Welcom in the tidyverse

4 / 28

Why tidyverse?

  • more accessible for beginners

  • consistent approach for all potential tasks

  • powerful potential applications mith minimum 'effort'

  • can give confidence to explore R

5 / 28

Tibble

Normally we work with a dataframe in R but we can have very complex data-structures as well (e.g., lists, matrices, ...)

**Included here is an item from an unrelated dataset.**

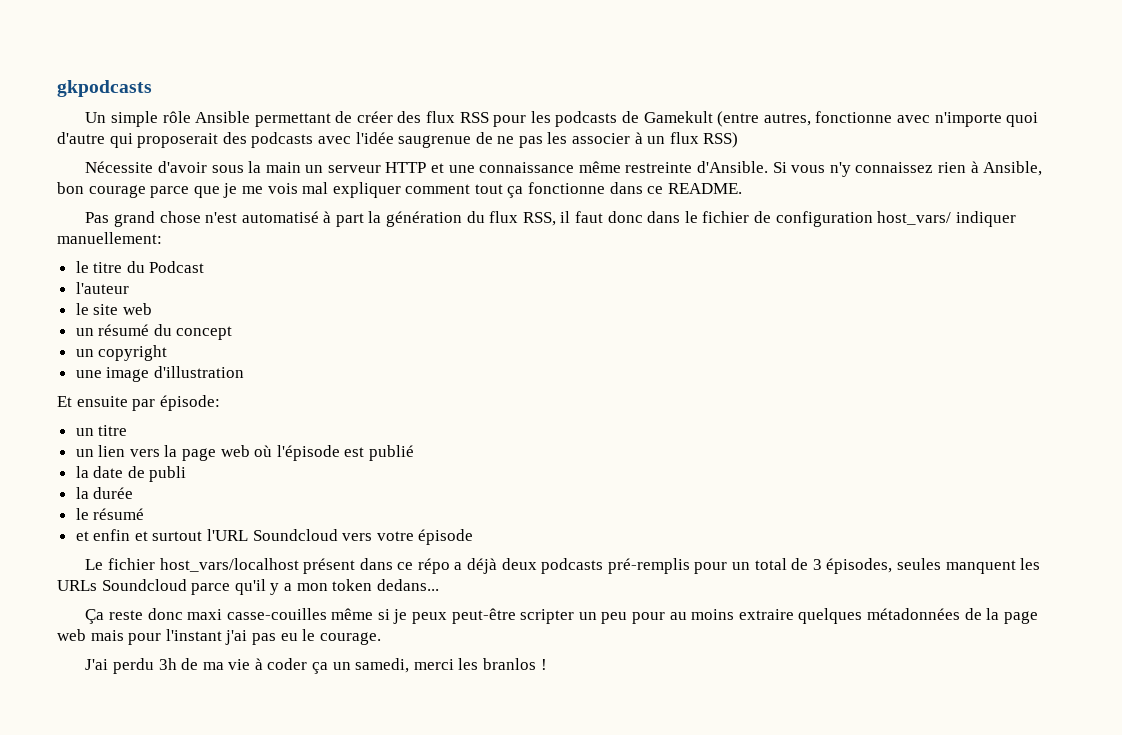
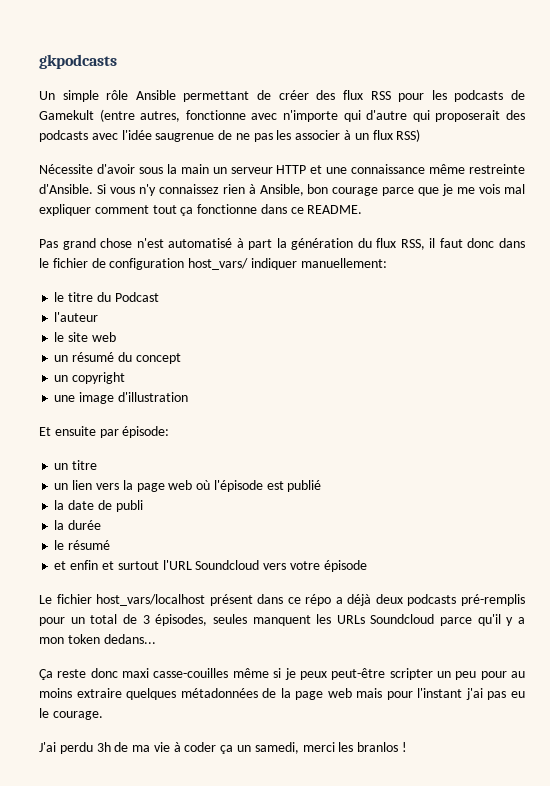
- Un simple rôle Ansible permettant de créer des flux RSS pour les podcasts de Gamekult (entre autres, fonctionne avec n'importe quoi d'autre qui proposerait des podcasts avec l'idée saugrenue de ne pas les associer à un flux RSS)
+ Un simple rôle Ansible permettant de créer des flux RSS pour les podcasts de Gamekult (entre autres, fonctionne avec n'importe qui d'autre qui proposerait des podcasts avec l'idée saugrenue de ne pas les associer à un flux RSS)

In the tidyverse ecosystem we work with a simple form of data-structure: a tibble

A tibble is a dataframe that fits the tidy data principle

Friends
## # A tibble: 108 × 4
## student occassion condition fluency
## <dbl> <dbl> <dbl> <dbl>
## 1 1 1 1 101.
## 2 1 2 1 104.
## 3 1 3 1 117.
## 4 2 1 2 98.8
## 5 2 2 2 107.
## 6 2 3 2 111.
## 7 3 1 3 105.
## 8 3 2 3 102.
## 9 3 3 3 101.
## 10 4 1 1 102.
## # ℹ 98 more rows
6 / 28

What is tidy data?

Artwork by @allison_horst

7 / 28

What is tidy data?

Artwork by @allison_horst

8 / 28

What is tidy data?

Artwork by @allison_horst

9 / 28

2. The dplyr package

10 / 28

dplyr ...

is THE package to work with tidy data !



VERBS are at the core:

  • filter()
  • mutate()
  • select()
  • group_by() + summarise()
  • arrange()
  • rename()
  • relocate()
  • join()
11 / 28

The %>% operator (a 'pipe')


To create
a chain of functions

Instead of

mean(c(1,2,3,4))

or

Numbers <- c(1,2,3,4)
mean(Numbers)

you can do

c(1,2,3,4) %>%
mean( )

With the %>% you can write a sentence like:

I %>% woke up %>%, took a shower %>%, got breakfast %>%, took the train %>% and arrived at the ICO course %>%

13 / 28

filter()

Artwork by @allison_horst

14 / 28

Let's apply filter()

With the FRIENDS data:

We only select observations from the first measurement occassion in condition 1

Friends_Occ1 <- Friends %>%
filter(occassion == 1 & condition == 1)

== is equals (notice the 2 = signs!)

Let's clean some data, and remove observations with fluency values above 300 and that do not equal fluence value 0

Friends_clean <- Friends %>%
filter(fluency < 300 & fluency != 0)

!= means not equal to

15 / 28

mutate()

Artwork by @allison_horst

16 / 28

Let's apply mutate()

With the Friends data:

We calculate a new variable containing the fluency scores minus the average of fluency

Friends <- Friends %>%
mutate(
fluency_centered = fluency - mean(fluency, na.rm = T)
)
17 / 28

Let's apply mutate()

With the Friends data:

We create a factor for condition

Friends <- Friends %>%
mutate(
condition_factor = as.factor(condition)
)
str(Friends$condition_factor)
## Factor w/ 3 levels "1","2","3": 1 1 1 2 2 2 3 3 3 1 ...
18 / 28

Let's apply select()

To select variables.

Some examples with the Friends data:

We only select condition and occasion and inspect the result with the str()function

Friends %>%
select(
condition, occassion
) %>%
str()
## tibble [108 × 2] (S3: tbl_df/tbl/data.frame)
## $ condition: num [1:108] 1 1 1 2 2 2 3 3 3 1 ...
## ..- attr(*, "value.labels")= Named chr [1:3] "3" "2" "1"
## .. ..- attr(*, "names")= chr [1:3] "No subtitles" "Spanish" "English"
## $ occassion: num [1:108] 1 2 3 1 2 3 1 2 3 1 ...
## - attr(*, "variable.labels")= Named chr(0)
## ..- attr(*, "names")= chr(0)
## - attr(*, "codepage")= int 1252
19 / 28

Rename variables with rename()

Notice how the variable occassion is misspelled! Pretty enoying when coding... But we can easily rename variables.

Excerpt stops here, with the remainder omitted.